1Criteria defining reasonable solutions were that (1) models converged, (2) the model fit according to the RMSEA was ≤ .10, thus close to acceptable, and (3) reasonable latent correlations (–1 < r < 1) and standardized factor loadings (90% CI of lambda 1–9 entails 1) were obtained.

2Results as described in were more closely inspected with regards to the fit index. Of the 77 younger and 49 older individuals, in 63 younger (82%) and in 40 older (82%) adults the RMSEA was <.08, thus acceptable as usually defined in the literature. In addition, the standardized root mean square residual (SRMR) was evaluated so as not to rely on one fit statistic only. The SRMR indicated an acceptable fit of the model that was chosen for individuals according to the RMSEA for most individuals (SRMR < .08). In three younger adults (4%), the SRMR was larger than .08, but smaller than .086; in 12 older individuals (25%), the SRMR was larger than .08, but smaller than .098. A critical model fit (RMSEA ≥ .08) was confirmed by a critical SRMR (≥ .08) primarily in some older adults.

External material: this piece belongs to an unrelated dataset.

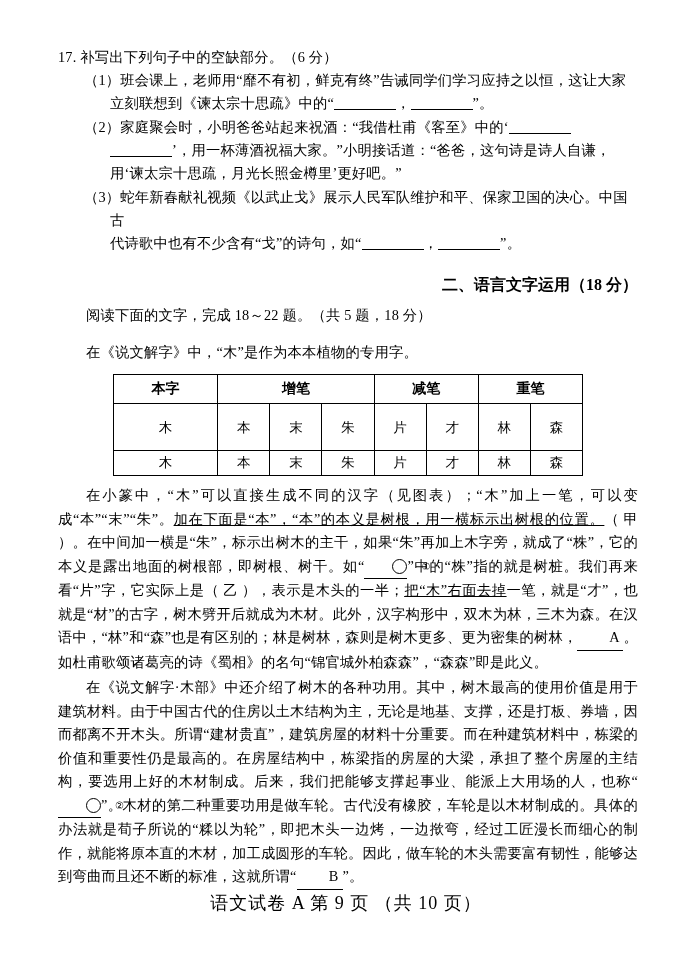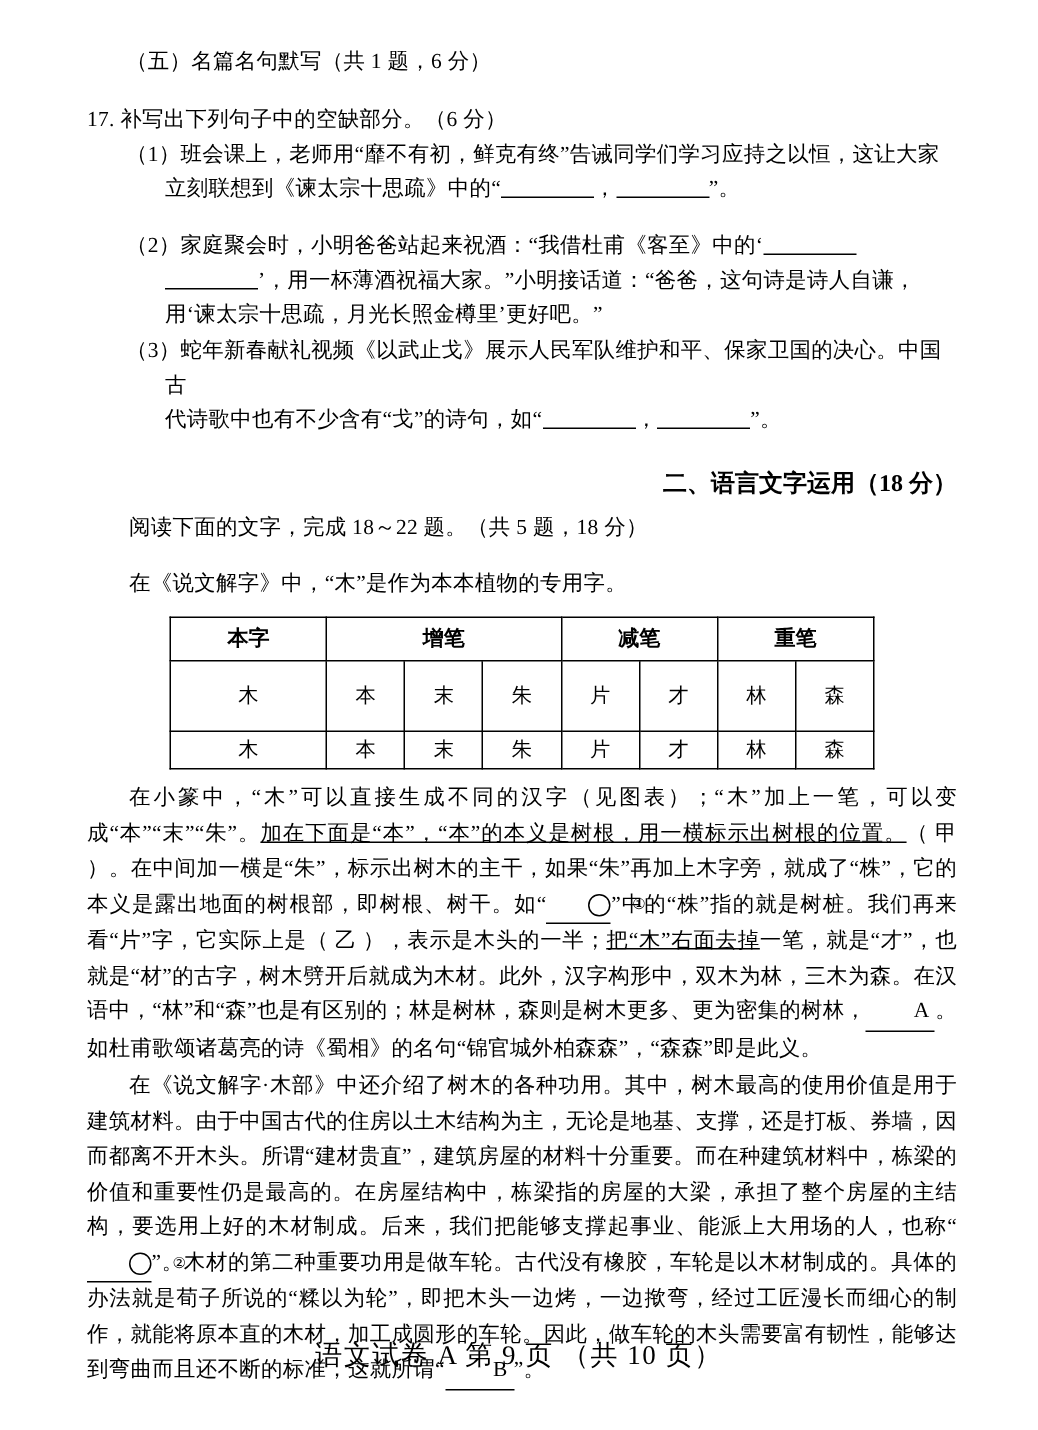"（五）名篇名句默写（共 1 题，6 分）" p.q-line { html: <p>（五）名篇名句默写（共 1 题，6 分）</p> -> none }
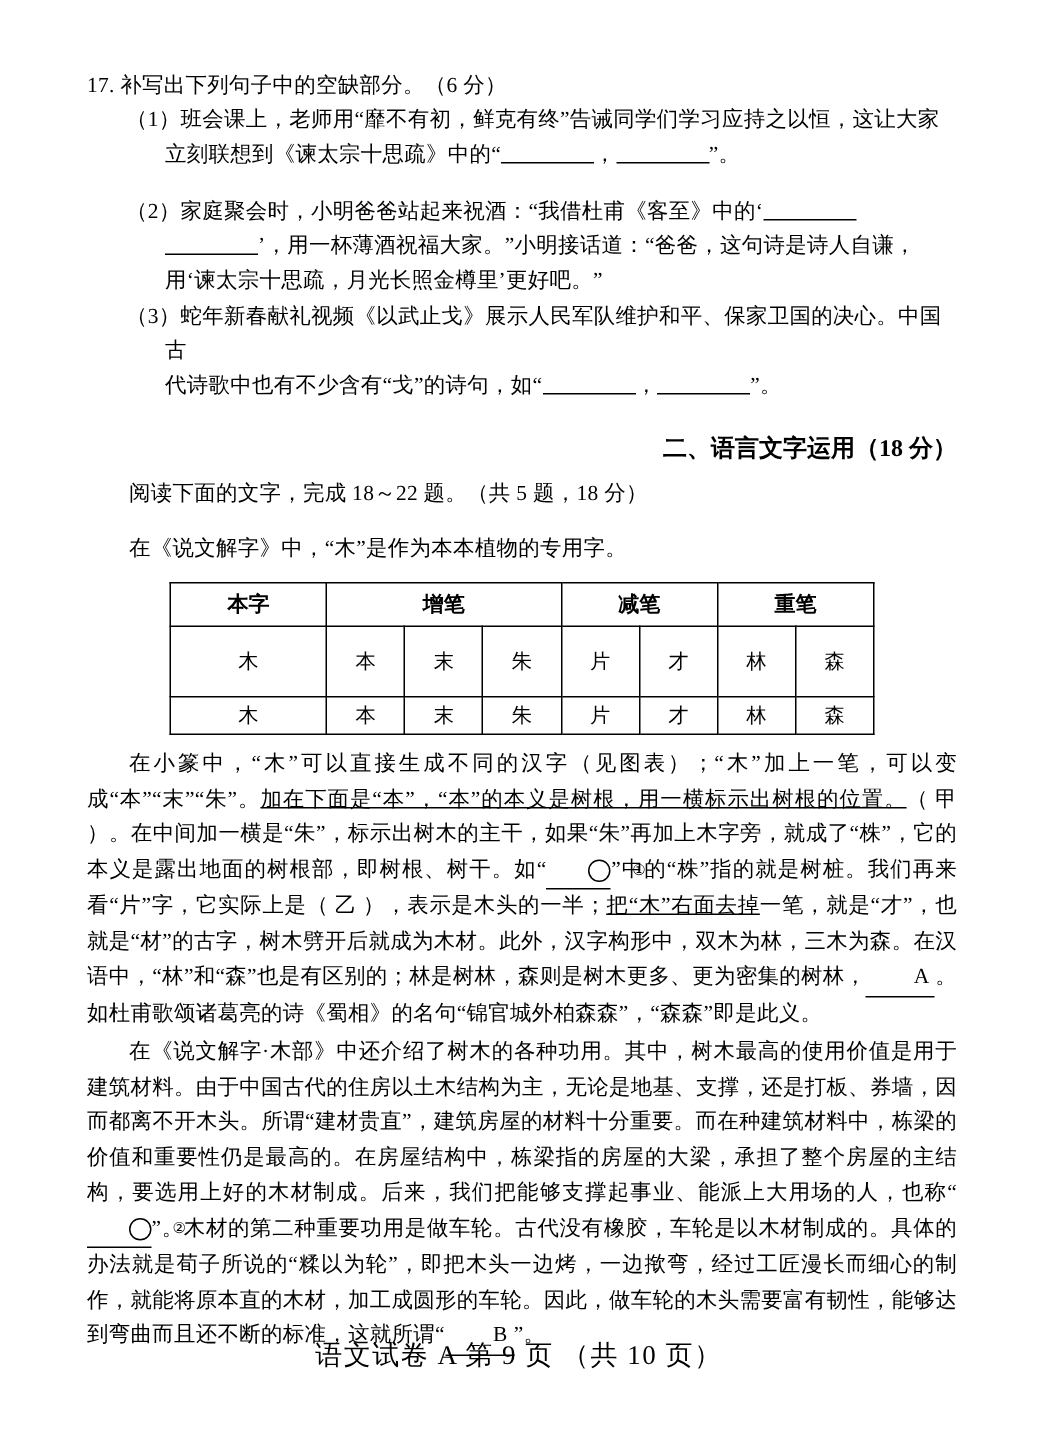"（2）家庭聚会时，小明爸爸站起来祝酒：“我借杜甫《客至》中的‘" p.q-line { margin-top: 15px -> 1px }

TABLE 3 Within-Person (P-technique) Average Loadings of Working Memory (WM) Factor and Motivation Factors; Variances Across Variables Forming Factors in Younger and Older Adults

3To better understand why, in 56 out of 182 individuals, no two- or three-factor solution could be fitted, we first tested whether either the WM trials or the motivation items did not form factors. In 28 individuals (14 younger, 14 older) the different WM trials were not represented by a single factor as tested in one-factor confirmatory analyses. In addition, the motivation items did not form a one- or two-factor solution in two older adults. In the remaining 26 individuals, exploratory factor analyses were conducted. In most cases (6 younger, 12 older), the solutions included unsystematic factor loadings across factors (WM trials and motivation items formed the factors), or the WM trials loaded on more than one factor. In one individual, the factors seemed to be in line with theoretical ideas, and one individual was best represented by a one-factor model. In the remaining individuals (2 younger, 4 older), no factors could be extracted.